▶ [Directions for this task]
If a line in the records below contains the word "Оценка", return that line.

▶ [Provided data]
──────────
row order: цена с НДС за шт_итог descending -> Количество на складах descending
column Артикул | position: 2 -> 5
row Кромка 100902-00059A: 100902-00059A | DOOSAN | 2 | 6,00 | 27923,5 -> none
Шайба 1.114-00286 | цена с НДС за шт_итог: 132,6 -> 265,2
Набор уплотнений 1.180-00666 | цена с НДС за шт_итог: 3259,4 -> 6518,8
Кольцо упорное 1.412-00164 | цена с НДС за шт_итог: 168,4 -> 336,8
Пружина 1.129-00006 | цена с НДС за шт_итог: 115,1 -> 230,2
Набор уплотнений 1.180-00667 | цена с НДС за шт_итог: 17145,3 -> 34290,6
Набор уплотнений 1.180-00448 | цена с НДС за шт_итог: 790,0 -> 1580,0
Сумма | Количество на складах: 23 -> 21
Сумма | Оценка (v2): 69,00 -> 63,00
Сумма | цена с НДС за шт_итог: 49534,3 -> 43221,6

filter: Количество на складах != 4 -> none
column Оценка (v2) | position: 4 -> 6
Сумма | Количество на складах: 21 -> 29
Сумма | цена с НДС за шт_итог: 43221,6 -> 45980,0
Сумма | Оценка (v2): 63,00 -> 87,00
──────────
▶ [Result]
Сумма | Оценка (v2): 69,00 -> 63,00
column Оценка (v2) | position: 4 -> 6
Сумма | Оценка (v2): 63,00 -> 87,00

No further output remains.